Facebook V: Predicting Check Ins, Winner's Interview: 2nd Place, Markus Kliegl

Facebook ran its fifth recruitment competition on Kaggle, Predicting Check Ins, from May to July 2016. This uniquely designed competition invited Kagglers to enter an artificial world made up of over 100,000 places located in a 10km by 10km square. For the coordinates of each fabricated mobile check-in, competitors were required to predict a ranked list of most probable locations. In this interview, the second place winner Markus Kliegl discusses his approach to the problem and how he relied on semi-supervised methods to learn check-in locations' variable popularity over time.

The basics

What was your background prior to entering this challenge?

I recently completed a PhD in mathematical fluid dynamics. Through various courses, internships, and contract work, I had some background in scientific computing, inverse problems, and machine learning.

Markus on Kaggle

Let's get technical

What preprocessing and supervised learning methods did you use?

The overall approach was to use Bayes' theorem: Given a particular data point (x, y, accuracy, time), I would try to compute for a suitably narrowed set of candidate places the probability

$P(place | x, y, accuracy, time) \propto P(x, y, accuracy, time | place) P(place) \,,$

and rank the places accordingly. A la Naive Bayes, I further approximated

P(x, y, accuracy, time | place) as

$P(x, y, accuracy, time | place) \approx P(x, y | place) \cdot$

$P(accuracy | place) \cdot P(time\, of\, day | place) \cdot$

$P(day\, of\, week | place) \,.$

I decided on this decomposition after a mixture of exploratory analysis and simply trying out different assumptions on the independence of variables on a validation set.

One challenge given the data size was to efficiently learn the various conditional distributions on the right-hand side.
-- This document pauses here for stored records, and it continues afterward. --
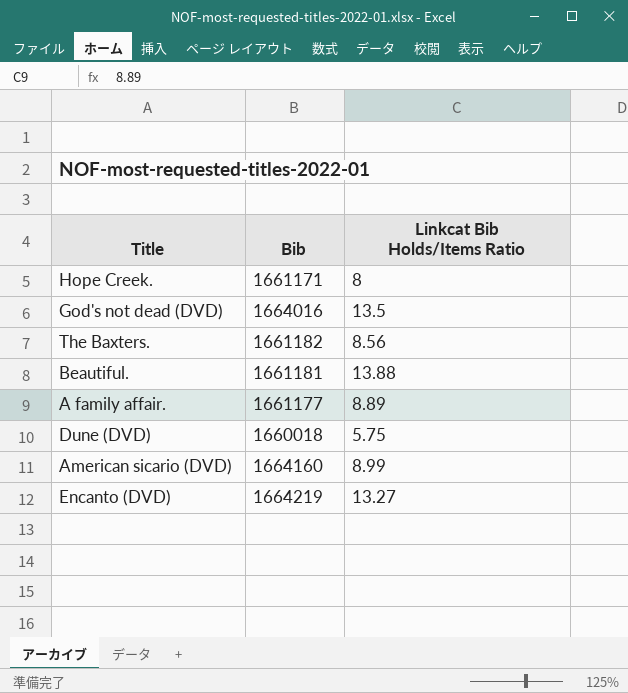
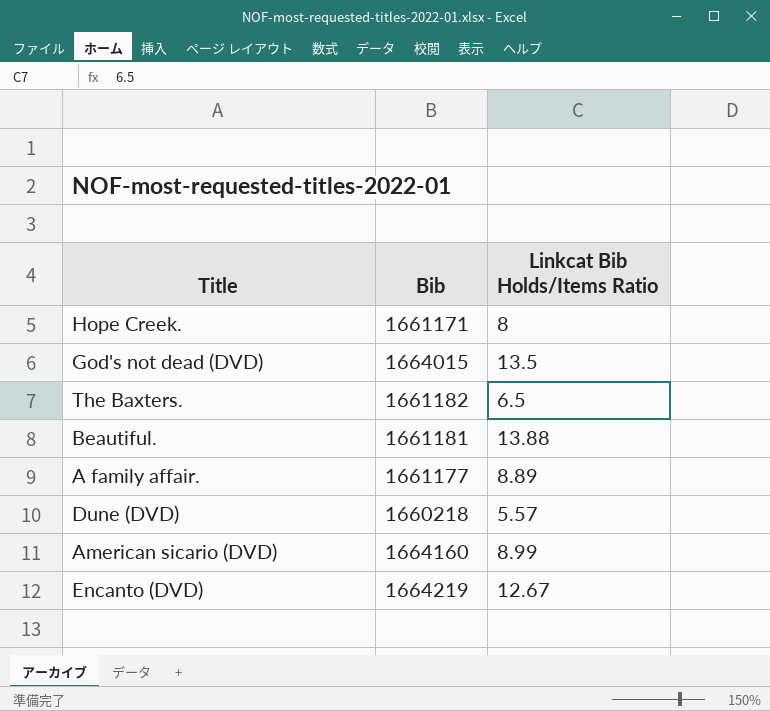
God's not dead (DVD) | Bib: 1664016 -> 1664015
The Baxters. | Linkcat Bib Holds/Items Ratio: 8.56 -> 6.5
Dune (DVD) | Bib: 1660018 -> 1660218
Dune (DVD) | Linkcat Bib Holds/Items Ratio: 5.75 -> 5.57
Encanto (DVD) | Linkcat Bib Holds/Items Ratio: 13.27 -> 12.67

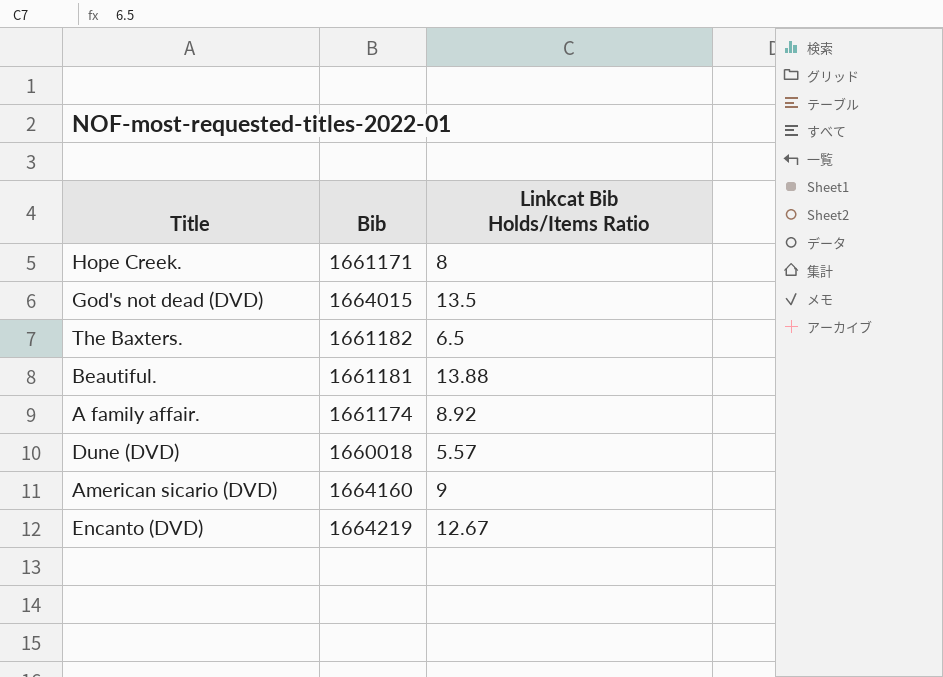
A family affair. | Bib: 1661177 -> 1661174
A family affair. | Linkcat Bib Holds/Items Ratio: 8.89 -> 8.92
Dune (DVD) | Bib: 1660218 -> 1660018
American sicario (DVD) | Linkcat Bib Holds/Items Ratio: 8.99 -> 9

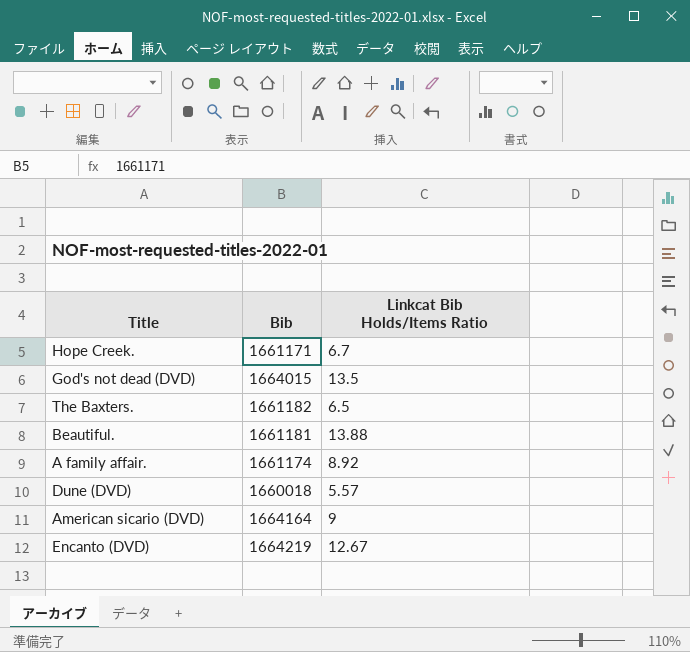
Hope Creek. | Linkcat Bib Holds/Items Ratio: 8 -> 6.7
American sicario (DVD) | Bib: 1664160 -> 1664164

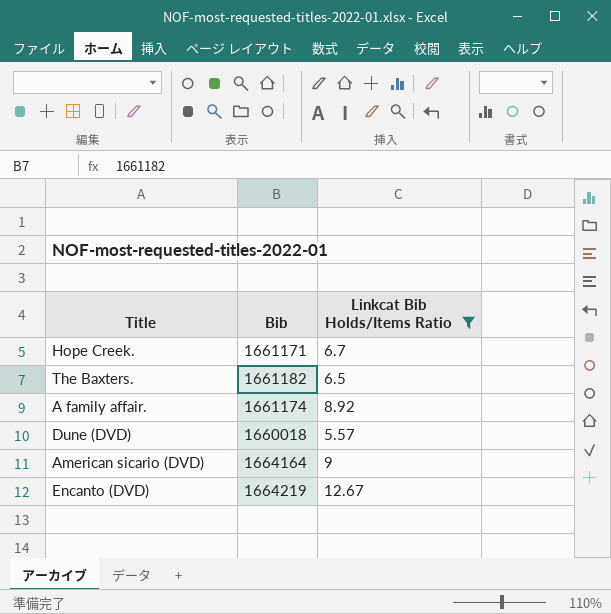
filter: none -> Linkcat Bib Holds/Items Ratio <= 12.67

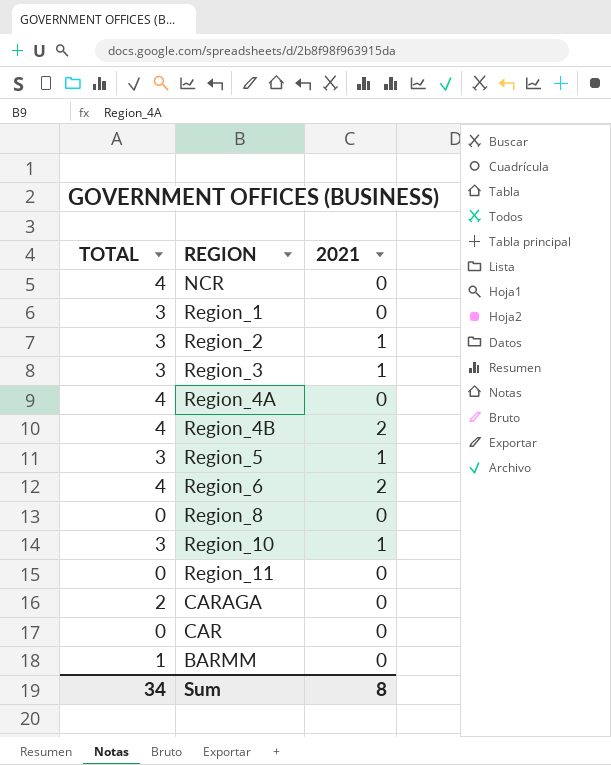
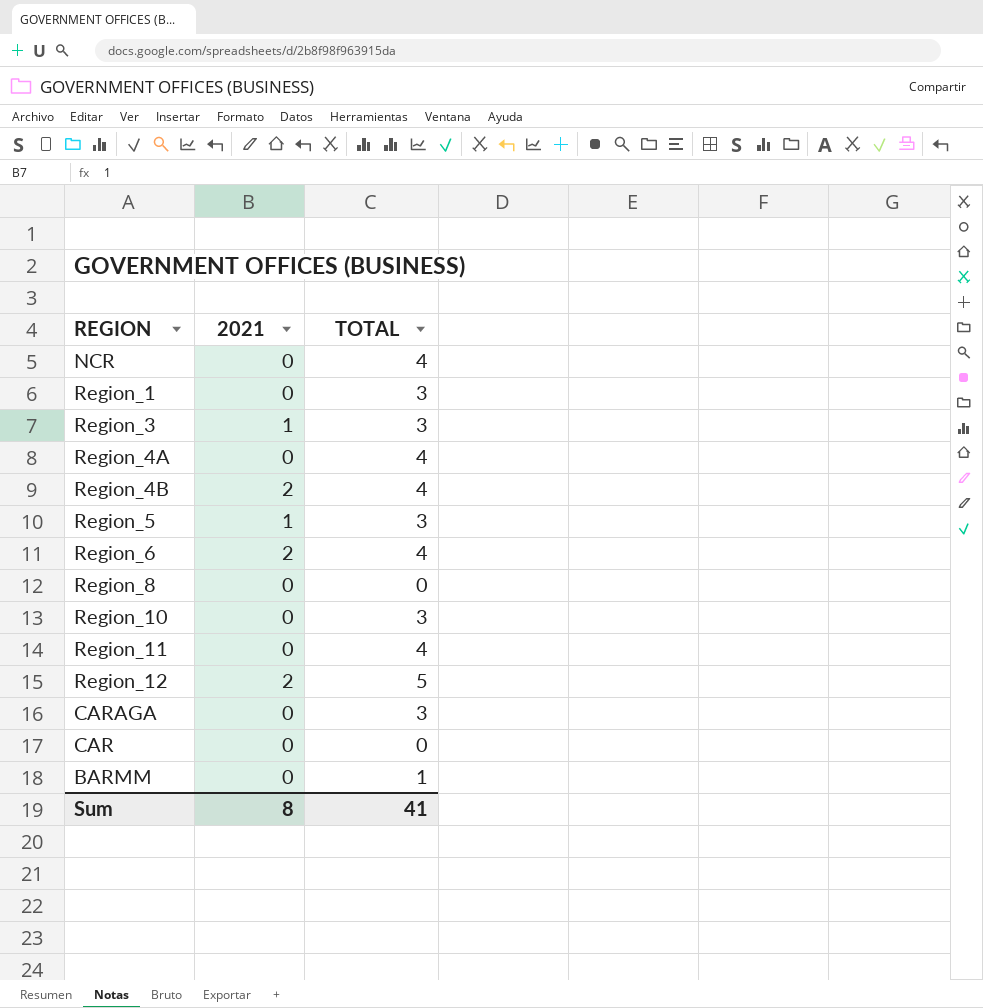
column TOTAL | position: 1 -> 3
row Region_2: 3 | 1 -> none
Region_10 | 2021: 1 -> 0
Region_11 | TOTAL: 0 -> 4
row Region_12: none -> 2 | 5
CARAGA | TOTAL: 2 -> 3
Sum | TOTAL: 34 -> 41

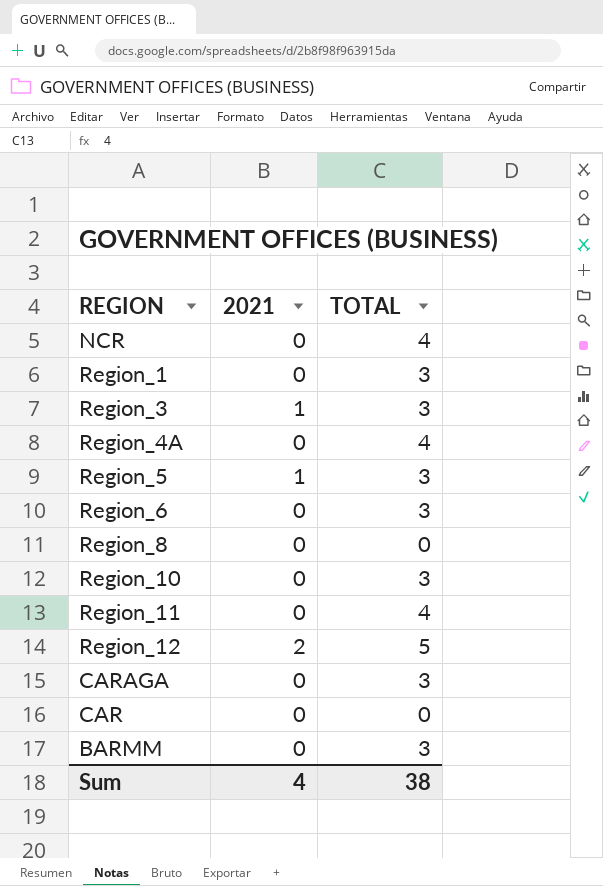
row Region_4B: 2 | 4 -> none
Region_6 | 2021: 2 -> 0
Region_6 | TOTAL: 4 -> 3
BARMM | TOTAL: 1 -> 3
Sum | 2021: 8 -> 4
Sum | TOTAL: 41 -> 38

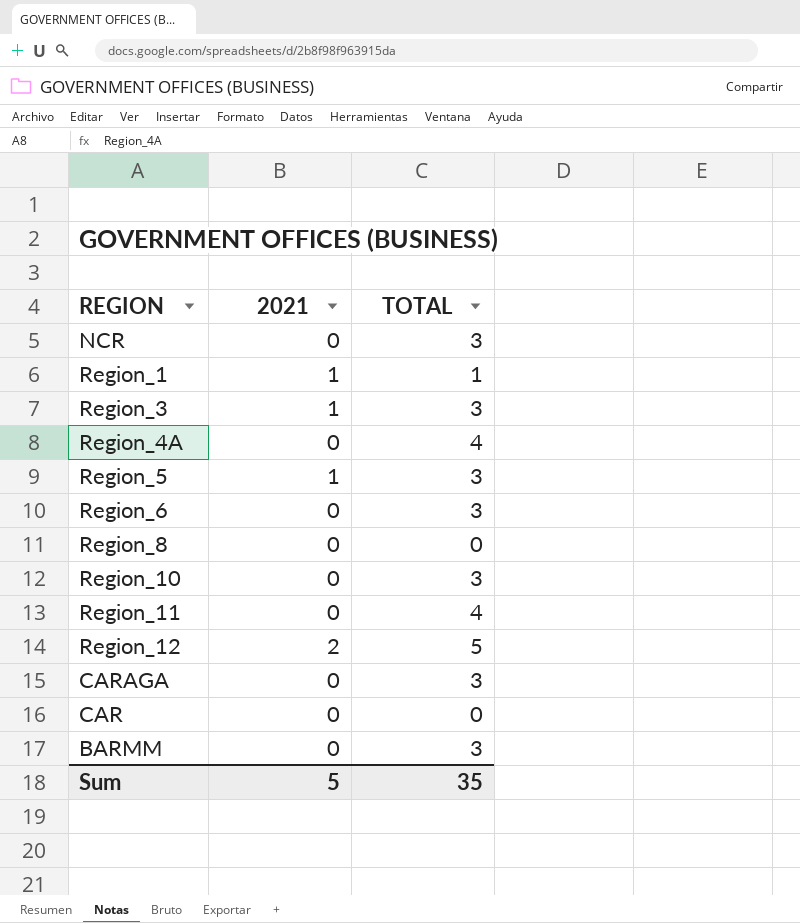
NCR | TOTAL: 4 -> 3
Region_1 | 2021: 0 -> 1
Region_1 | TOTAL: 3 -> 1
Sum | 2021: 4 -> 5
Sum | TOTAL: 38 -> 35

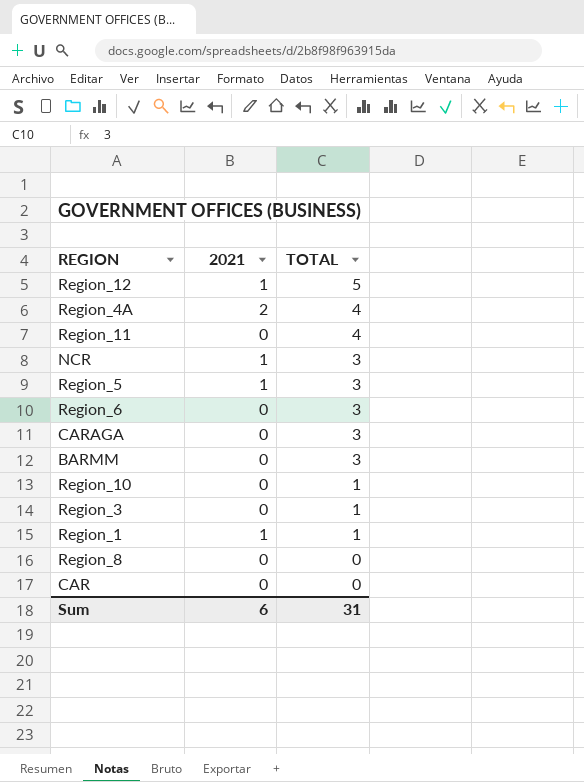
row order: none -> TOTAL descending
Region_12 | 2021: 2 -> 1
Region_4A | 2021: 0 -> 2
NCR | 2021: 0 -> 1
Region_10 | TOTAL: 3 -> 1
Region_3 | 2021: 1 -> 0
Region_3 | TOTAL: 3 -> 1
Sum | 2021: 5 -> 6
Sum | TOTAL: 35 -> 31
Inspired by the effectiveness of ZFTurbo's "Mad Scripts Battle" kernel early in the competition, I decided to start by just learning these distributions using histograms.

To make the histograms more accurate, I made them periodic for time of day and day of week and added smoothing using various filters (triangular, Gaussian, exponential). I also switched to C++ to further speed things up. (Early in the competition this got me to the top of the leaderboard with a total runtime of around 40 minutes single-threaded, while others were already at 15-50 hours. Unfortunately, I could not keep things this fast for very long.)

For later submissions, I averaged the P(x, y | place) histograms with Gaussian Mixture Models.

What was your most important insight into the data?

The relative popularity of places, P(place), varied substantially over time (really it should be written as P(place, time)), and it seemed hard tome to forecast it from the training data (though others like Jack (Japan) in third place had some success doing this). Since the quality of the predictions even with a rough guess for P(place) was already fairly high, however, I realized a semi-supervised approach might stand a good chance of being able to learn P(place, time). My final solution performed 20 semi-supervised iterations on the test data.

Number of check-ins over time varied irregularly for many places.

The number of checkins over time varied quite irregularly for many places. A semi-supervised approach helped me overcome this irregularity.

Getting this to actually work well took some effort. There is more discussion in this thread.

Were you surprised by any of your findings?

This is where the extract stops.